------ SOURCE INFORMATION

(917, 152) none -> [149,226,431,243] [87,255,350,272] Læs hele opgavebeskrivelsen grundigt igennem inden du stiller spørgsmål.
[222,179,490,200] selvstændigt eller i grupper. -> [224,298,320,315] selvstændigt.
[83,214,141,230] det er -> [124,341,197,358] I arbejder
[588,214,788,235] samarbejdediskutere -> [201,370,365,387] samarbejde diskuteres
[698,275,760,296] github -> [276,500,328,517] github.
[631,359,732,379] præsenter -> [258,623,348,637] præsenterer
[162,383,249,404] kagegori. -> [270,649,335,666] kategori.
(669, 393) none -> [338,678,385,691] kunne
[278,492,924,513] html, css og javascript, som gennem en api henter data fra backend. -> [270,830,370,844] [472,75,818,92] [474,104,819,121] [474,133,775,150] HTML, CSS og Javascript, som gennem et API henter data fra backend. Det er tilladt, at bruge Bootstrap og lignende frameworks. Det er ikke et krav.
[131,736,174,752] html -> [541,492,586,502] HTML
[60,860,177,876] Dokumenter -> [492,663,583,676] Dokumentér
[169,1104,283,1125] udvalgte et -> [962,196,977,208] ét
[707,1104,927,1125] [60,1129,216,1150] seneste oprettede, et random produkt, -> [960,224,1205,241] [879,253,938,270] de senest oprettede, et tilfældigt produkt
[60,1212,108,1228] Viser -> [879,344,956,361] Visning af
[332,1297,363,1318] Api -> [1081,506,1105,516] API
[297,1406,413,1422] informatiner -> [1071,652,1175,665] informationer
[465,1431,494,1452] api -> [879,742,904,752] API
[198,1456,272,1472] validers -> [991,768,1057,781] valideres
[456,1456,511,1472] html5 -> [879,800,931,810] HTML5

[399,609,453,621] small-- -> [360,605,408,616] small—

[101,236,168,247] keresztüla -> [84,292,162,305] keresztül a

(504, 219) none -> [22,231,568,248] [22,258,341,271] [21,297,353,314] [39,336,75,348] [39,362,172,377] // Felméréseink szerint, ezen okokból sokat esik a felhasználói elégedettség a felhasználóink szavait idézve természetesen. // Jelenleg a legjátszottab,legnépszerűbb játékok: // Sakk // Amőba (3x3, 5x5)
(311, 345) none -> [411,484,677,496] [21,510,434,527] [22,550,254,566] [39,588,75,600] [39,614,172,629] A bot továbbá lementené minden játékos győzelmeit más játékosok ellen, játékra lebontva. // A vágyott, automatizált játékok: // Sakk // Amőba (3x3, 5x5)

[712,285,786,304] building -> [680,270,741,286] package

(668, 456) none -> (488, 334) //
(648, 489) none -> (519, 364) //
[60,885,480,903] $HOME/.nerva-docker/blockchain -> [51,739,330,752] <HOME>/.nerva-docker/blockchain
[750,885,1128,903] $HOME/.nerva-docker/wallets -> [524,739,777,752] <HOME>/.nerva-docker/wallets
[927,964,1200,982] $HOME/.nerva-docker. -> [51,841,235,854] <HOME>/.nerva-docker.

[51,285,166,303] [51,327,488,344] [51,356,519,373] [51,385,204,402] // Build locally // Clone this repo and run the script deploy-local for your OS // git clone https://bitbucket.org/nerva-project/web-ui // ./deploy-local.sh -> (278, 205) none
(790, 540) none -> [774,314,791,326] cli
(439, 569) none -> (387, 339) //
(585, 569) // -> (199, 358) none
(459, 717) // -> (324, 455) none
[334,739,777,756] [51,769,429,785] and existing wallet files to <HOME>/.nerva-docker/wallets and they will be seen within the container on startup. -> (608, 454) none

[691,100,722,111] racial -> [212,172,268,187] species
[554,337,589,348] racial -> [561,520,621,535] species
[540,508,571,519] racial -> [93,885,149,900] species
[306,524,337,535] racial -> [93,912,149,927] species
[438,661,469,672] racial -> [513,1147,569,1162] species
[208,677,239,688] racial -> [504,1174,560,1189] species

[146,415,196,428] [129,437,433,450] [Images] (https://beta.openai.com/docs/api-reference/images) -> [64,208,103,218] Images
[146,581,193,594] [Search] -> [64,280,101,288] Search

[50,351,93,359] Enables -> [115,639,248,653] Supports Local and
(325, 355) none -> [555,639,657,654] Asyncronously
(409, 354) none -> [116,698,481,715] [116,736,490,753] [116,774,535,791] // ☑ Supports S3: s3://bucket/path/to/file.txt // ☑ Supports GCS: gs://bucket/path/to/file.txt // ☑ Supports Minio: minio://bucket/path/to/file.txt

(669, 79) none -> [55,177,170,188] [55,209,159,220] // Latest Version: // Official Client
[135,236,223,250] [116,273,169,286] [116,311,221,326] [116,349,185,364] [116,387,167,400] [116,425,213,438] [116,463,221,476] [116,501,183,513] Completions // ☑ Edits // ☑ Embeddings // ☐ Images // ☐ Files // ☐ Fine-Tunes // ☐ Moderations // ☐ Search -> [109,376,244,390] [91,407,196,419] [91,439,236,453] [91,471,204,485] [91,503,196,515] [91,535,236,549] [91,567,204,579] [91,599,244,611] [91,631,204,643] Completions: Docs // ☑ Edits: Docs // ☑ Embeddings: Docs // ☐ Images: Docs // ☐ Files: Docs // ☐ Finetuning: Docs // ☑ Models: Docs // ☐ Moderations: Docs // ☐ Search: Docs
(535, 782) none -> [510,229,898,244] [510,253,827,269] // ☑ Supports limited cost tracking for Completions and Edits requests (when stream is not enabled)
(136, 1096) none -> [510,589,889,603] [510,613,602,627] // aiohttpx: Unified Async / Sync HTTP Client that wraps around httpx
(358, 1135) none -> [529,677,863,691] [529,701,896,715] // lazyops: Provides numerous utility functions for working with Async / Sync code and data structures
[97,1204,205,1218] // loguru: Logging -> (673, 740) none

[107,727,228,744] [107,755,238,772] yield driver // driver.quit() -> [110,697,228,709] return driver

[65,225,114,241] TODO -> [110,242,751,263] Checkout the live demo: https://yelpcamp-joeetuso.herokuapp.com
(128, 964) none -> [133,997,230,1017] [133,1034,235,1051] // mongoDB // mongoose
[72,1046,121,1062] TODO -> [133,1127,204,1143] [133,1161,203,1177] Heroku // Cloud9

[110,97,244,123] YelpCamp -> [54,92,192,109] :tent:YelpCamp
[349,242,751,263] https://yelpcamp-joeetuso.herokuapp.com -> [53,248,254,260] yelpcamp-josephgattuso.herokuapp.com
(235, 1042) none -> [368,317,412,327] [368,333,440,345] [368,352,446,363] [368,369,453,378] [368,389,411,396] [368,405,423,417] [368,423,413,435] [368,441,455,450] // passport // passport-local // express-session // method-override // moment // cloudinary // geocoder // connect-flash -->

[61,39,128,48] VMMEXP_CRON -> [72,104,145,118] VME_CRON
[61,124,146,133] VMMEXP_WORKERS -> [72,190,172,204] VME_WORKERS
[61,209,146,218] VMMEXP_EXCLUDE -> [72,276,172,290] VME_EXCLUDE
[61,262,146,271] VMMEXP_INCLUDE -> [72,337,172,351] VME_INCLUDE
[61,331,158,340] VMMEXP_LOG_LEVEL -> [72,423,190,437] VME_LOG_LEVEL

------------

PROBLEM DESCRIPTION: Please give an exact copy of the lines above, beginning with the line containing "[65,225,114,241] TODO ->" and running through the line containing "[349,242,751,263] https://yelpcamp-joeetuso.herokuapp.com ->", and of no other lines.

EXPECTED ANSWER:
[65,225,114,241] TODO -> [110,242,751,263] Checkout the live demo: https://yelpcamp-joeetuso.herokuapp.com
(128, 964) none -> [133,997,230,1017] [133,1034,235,1051] // mongoDB // mongoose
[72,1046,121,1062] TODO -> [133,1127,204,1143] [133,1161,203,1177] Heroku // Cloud9

[110,97,244,123] YelpCamp -> [54,92,192,109] :tent:YelpCamp
[349,242,751,263] https://yelpcamp-joeetuso.herokuapp.com -> [53,248,254,260] yelpcamp-josephgattuso.herokuapp.com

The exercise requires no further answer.